L’inquiétude s’est emparée du château. Nous sommes désormais mêlé aux troubles du monde magique jusqu’au cou. Suite à une énième attaque des Mangemorts lors du tournoi de Quidditch, le grand Dumbledore lui-même a saisi l’ampleur du danger laissant la direction de Poudlard à l’ancien ministre de l’éducation, M. Augustus Powell. Personnellement je suis convaincu que c’est une bonne chose. Je voudrais tellement avoir déjà fini les cours et pouvoir consacrer mon temps libre à la persécution de ces meurtriers sans vergogne. Pourtant sur la pente savonneuse de la vengeance je sens mes pas glisser lentement. Comme si cette part sombre de moi-même grignotait chaque jour un peu de terrain. Quand je repense aux pulsions affolantes qui s’étaient emparées de moi face à mon jeune frère, je sens mon âme trembler. Jusqu’où serais-je capable d’aller pour calmer la rage qui bouillonne en moi ? Où établir la frontière entre justice et exécution ?
Ma mâchoire se contracte avec fureur, mes iris émeraude sont aussi sombres qu’une nuit sans lune. Cette fois je ne fuis pas. Le train roule à toute allure emportant son lot de cadavres surpris. Ma main ne tremble pas lorsque les sorts fusent vers nos agresseurs. Sans hésiter, sans un regard en arrière, j’ai franchis la ligne. Je me laisse submerger par ces envies de faire mal. Envies morbides qui guident mes pensées. Ma colère est aussi rouge que le sang qui jaillit des blessures causées par mes sortilèges d’attaques. Pour une fois je me sens entière, Archie plante ses griffes dans la fourrure grise d’un chien dans un cri perçant. L’attaque est la meilleure défense. Je n’entends pas Alison qui essaye de calmer mes ardeurs, qui me supplie d’arrêter. Je sens sa présence derrière mon dos et c’est pour elle que je me lève, rempart acéré contre la vague meurtrière qui submerge le Poudlard Express. Je ne me suis jamais sentie aussi forte que ce jour-là.

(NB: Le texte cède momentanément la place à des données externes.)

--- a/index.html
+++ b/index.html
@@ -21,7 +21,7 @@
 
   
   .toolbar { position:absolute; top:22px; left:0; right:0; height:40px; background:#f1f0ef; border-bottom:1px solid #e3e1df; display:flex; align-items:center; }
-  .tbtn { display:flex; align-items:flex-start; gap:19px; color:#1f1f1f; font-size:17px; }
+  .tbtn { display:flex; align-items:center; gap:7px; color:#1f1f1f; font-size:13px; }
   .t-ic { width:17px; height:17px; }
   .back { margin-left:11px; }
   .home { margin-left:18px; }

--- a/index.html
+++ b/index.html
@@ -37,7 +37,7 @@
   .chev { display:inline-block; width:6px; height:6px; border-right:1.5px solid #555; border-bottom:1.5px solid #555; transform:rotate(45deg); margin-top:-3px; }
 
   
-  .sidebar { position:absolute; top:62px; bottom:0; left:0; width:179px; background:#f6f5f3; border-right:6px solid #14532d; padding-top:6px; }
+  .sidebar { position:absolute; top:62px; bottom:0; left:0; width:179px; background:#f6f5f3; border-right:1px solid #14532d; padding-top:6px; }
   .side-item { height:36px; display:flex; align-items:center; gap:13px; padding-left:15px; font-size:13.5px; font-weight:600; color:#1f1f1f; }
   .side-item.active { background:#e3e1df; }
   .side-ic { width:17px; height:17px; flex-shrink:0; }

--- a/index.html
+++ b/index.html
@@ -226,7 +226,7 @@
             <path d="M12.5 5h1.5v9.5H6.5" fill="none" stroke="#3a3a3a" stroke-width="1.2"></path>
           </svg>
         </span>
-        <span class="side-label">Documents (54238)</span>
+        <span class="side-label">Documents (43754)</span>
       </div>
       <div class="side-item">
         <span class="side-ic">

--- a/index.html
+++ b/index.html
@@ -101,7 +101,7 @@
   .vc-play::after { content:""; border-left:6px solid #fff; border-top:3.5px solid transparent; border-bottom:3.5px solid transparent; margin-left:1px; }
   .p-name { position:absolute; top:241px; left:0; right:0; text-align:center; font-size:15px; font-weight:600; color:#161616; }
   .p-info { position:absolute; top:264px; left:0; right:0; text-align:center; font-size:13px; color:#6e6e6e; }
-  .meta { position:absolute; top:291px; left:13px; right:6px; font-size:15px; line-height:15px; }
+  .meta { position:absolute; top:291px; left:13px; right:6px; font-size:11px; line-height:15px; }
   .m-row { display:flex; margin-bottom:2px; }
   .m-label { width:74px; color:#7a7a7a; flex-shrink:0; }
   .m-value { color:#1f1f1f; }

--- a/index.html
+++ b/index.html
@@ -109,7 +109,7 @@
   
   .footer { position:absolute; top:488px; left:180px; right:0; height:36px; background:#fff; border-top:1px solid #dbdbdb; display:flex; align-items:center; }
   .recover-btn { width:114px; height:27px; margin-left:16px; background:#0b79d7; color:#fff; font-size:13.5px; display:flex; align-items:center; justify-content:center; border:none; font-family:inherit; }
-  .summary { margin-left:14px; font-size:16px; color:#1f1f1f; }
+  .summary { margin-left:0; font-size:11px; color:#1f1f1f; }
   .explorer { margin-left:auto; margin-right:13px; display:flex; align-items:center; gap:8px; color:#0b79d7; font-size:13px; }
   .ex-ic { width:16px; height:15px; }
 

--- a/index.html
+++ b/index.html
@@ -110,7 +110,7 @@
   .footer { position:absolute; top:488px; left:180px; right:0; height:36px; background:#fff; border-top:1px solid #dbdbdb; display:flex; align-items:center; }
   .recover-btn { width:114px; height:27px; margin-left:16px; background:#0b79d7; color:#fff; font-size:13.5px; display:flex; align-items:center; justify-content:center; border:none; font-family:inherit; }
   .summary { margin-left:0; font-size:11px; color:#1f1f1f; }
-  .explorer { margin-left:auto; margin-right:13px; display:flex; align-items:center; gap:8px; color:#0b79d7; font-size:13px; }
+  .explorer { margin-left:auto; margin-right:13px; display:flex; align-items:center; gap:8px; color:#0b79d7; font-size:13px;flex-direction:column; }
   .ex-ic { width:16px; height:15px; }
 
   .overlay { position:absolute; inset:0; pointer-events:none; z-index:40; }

Aujourd’hui mes forces s’amenuisent. L’amertume a rejoint l’ensemble des sentiments qui me tiennent éveillés la nuit. D’un air distrait je caresse les plumes ébène d’Archie. Ses yeux ambrés me fixent avec inquiétude. Cela ne fait aucun doute, le verdict est tombé comme une hache d’argent. Nous sommes « contaminés ». Avec les jours, les semaines, les années, nous sommes devenus des compagnons fidèles. Il est le seul qui comprenne mes sentiments et partage mes accès de rage sanglante. La perspective de le perdre transperce mon cœur de milles lames. J’ai toujours ressentie une peur affolée de l’avenir irrémédiable. Or cette maladie représente toute cette fatalité. Quoi que je fasse, quoi que je dise, cela ne changera rien. Dans nos veines elle continuera à se propager, à évoluer, à s’installer, à le tuer. Le regard perdu dans la contemplation du plafond, une larme s’échappe de la commissure de mes paupières. Il n’y a rien d’amusant dans ce jeu-là. La vie ne fait que se moquer de nous. La donne est pipée d’avance, c’est écœurant.